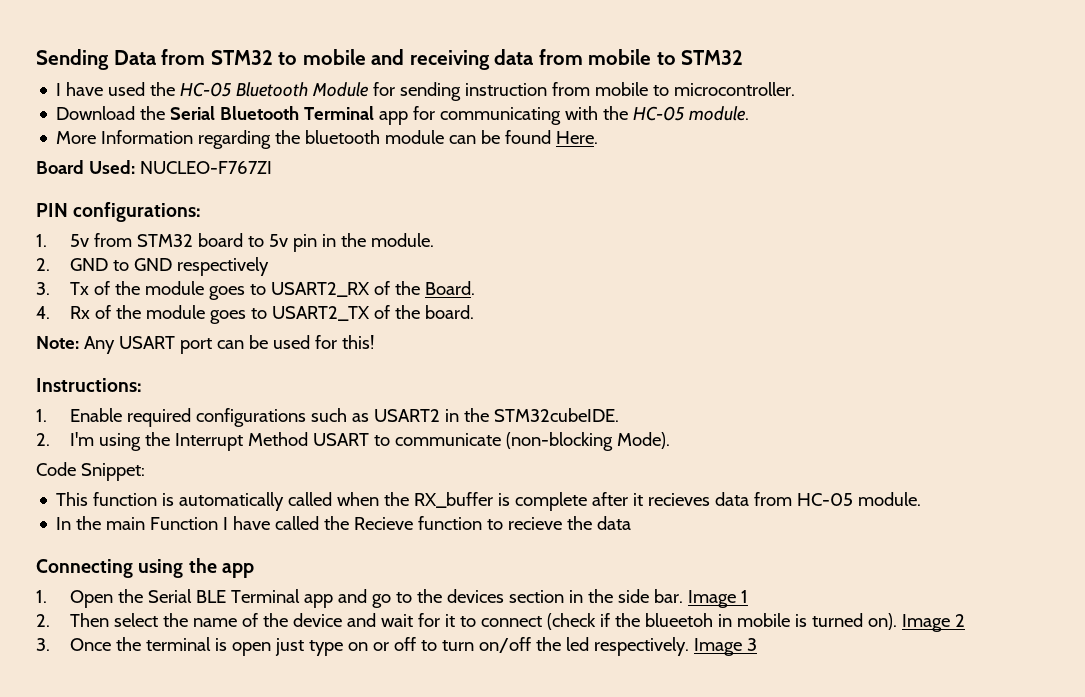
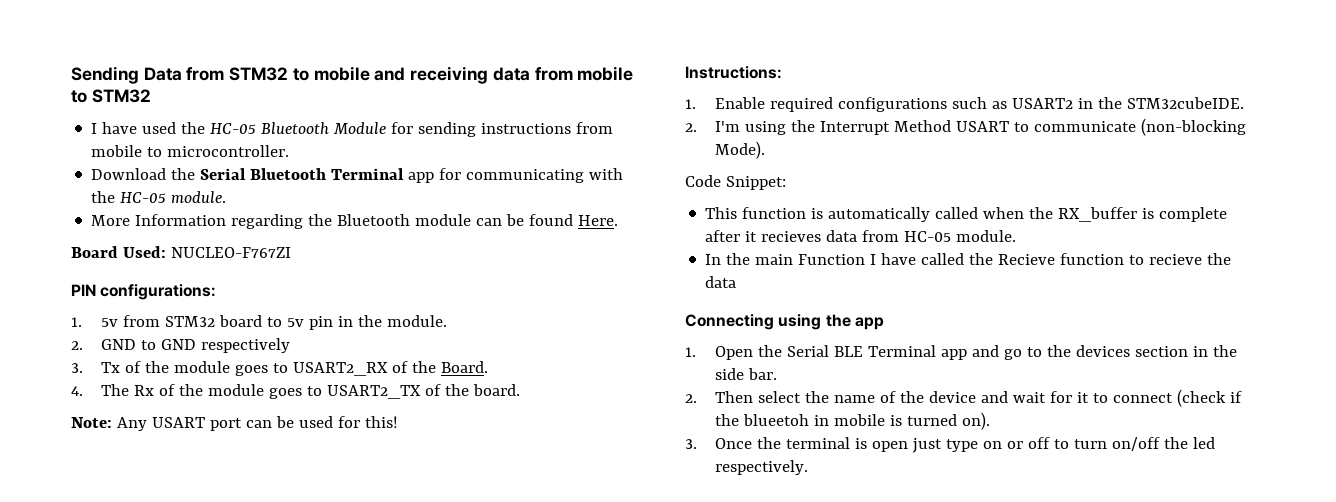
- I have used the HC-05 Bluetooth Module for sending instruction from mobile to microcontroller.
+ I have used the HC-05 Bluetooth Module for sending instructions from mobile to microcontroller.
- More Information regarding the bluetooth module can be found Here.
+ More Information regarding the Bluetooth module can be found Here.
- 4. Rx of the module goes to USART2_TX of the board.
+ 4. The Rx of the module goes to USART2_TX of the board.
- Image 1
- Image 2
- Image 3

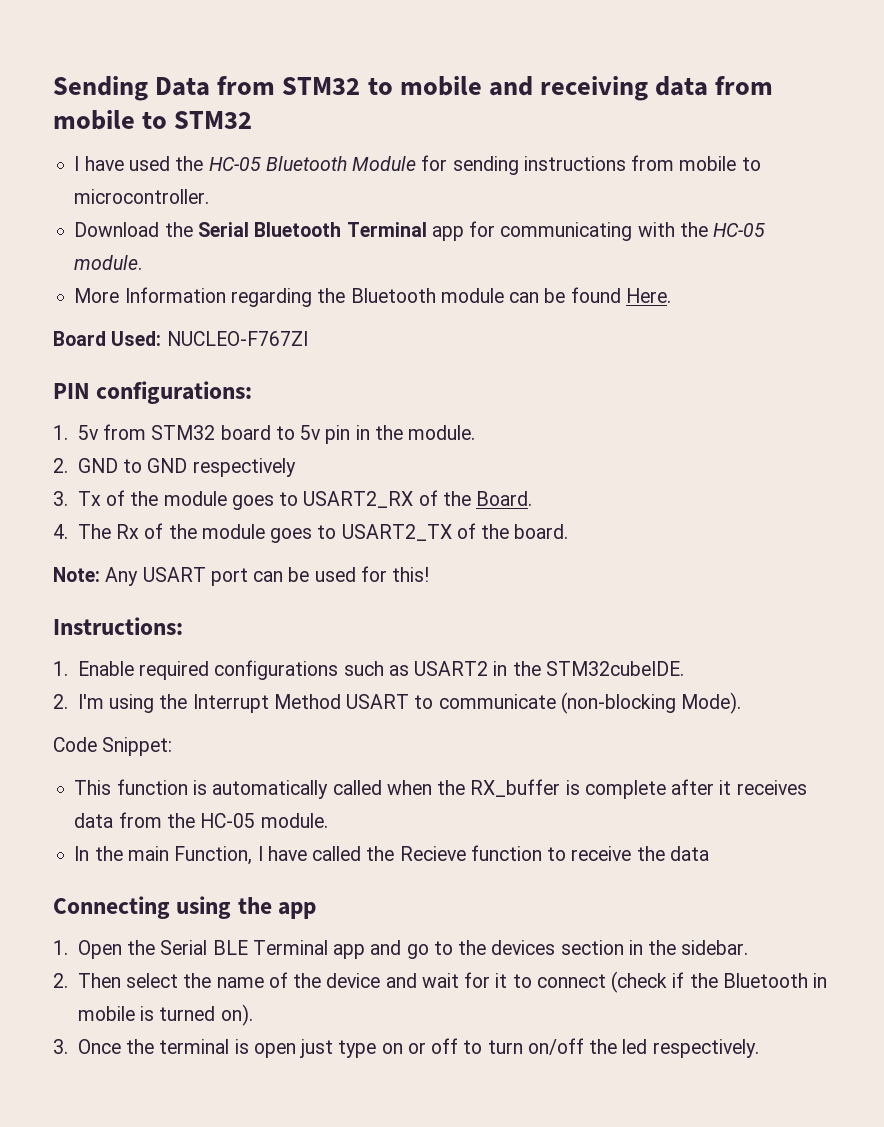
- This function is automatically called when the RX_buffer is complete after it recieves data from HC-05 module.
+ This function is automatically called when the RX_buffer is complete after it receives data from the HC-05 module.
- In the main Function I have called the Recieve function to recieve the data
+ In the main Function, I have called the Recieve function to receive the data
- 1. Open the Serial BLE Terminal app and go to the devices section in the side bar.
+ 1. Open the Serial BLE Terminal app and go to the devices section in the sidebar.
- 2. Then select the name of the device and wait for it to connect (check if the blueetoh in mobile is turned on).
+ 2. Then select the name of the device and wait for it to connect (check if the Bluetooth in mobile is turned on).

##########

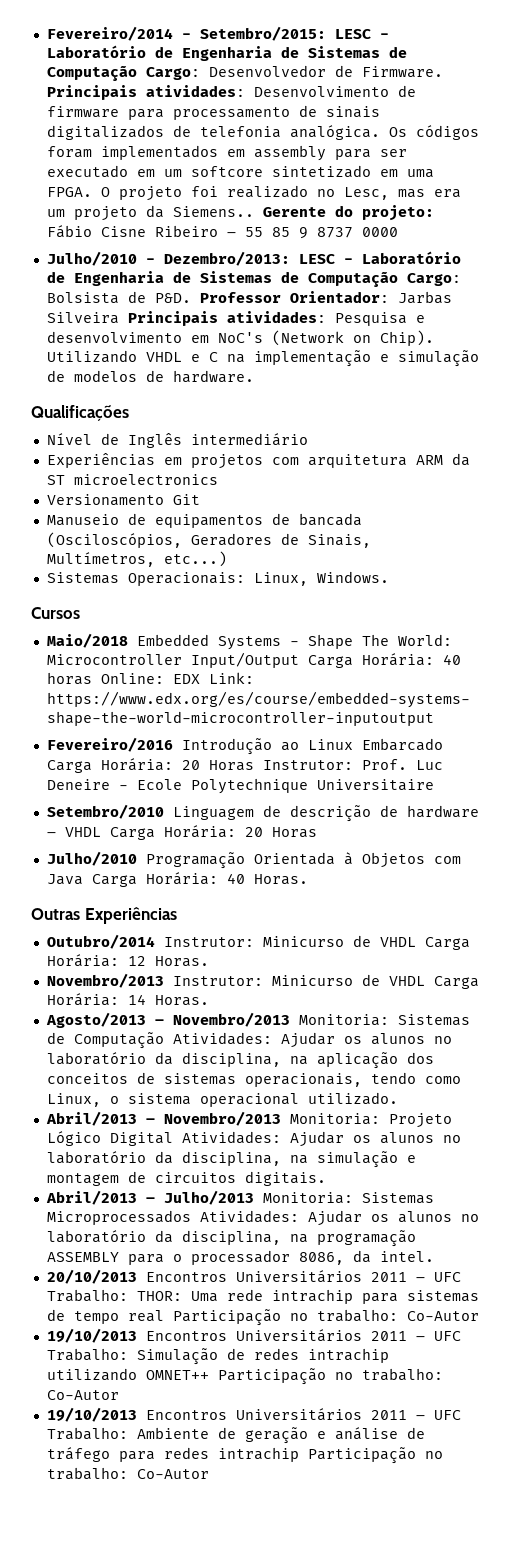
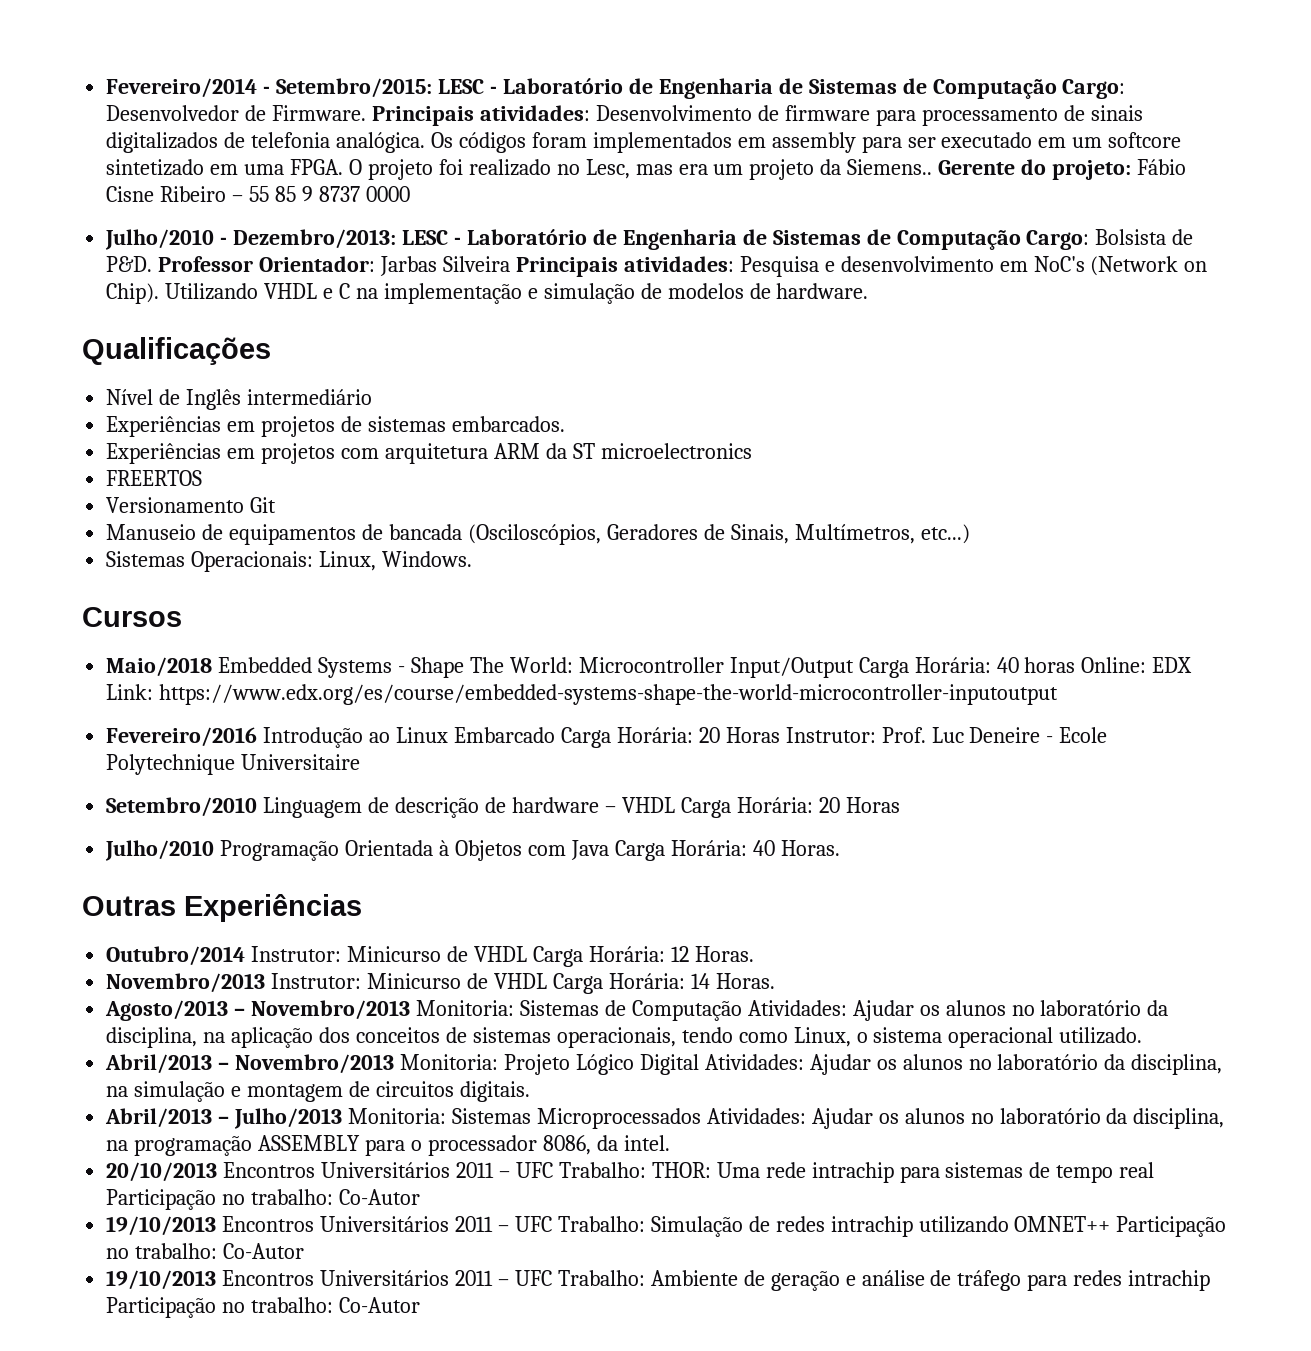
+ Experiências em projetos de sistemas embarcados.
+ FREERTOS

##########

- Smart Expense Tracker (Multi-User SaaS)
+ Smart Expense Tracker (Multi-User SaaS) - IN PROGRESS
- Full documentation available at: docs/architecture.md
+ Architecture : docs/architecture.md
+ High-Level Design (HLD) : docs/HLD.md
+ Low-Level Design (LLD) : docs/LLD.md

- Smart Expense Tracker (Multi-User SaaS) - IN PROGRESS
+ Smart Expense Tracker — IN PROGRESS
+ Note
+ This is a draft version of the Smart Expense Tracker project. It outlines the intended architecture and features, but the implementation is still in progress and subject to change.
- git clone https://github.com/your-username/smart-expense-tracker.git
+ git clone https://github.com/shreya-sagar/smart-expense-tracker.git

##########

-- Exercise requirements --
The answer is each line in which the word "Then" occurs, copied from the material above.

-- Your solution --
- 2. Then select the name of the device and wait for it to connect (check if the blueetoh in mobile is turned on).
+ 2. Then select the name of the device and wait for it to connect (check if the Bluetooth in mobile is turned on).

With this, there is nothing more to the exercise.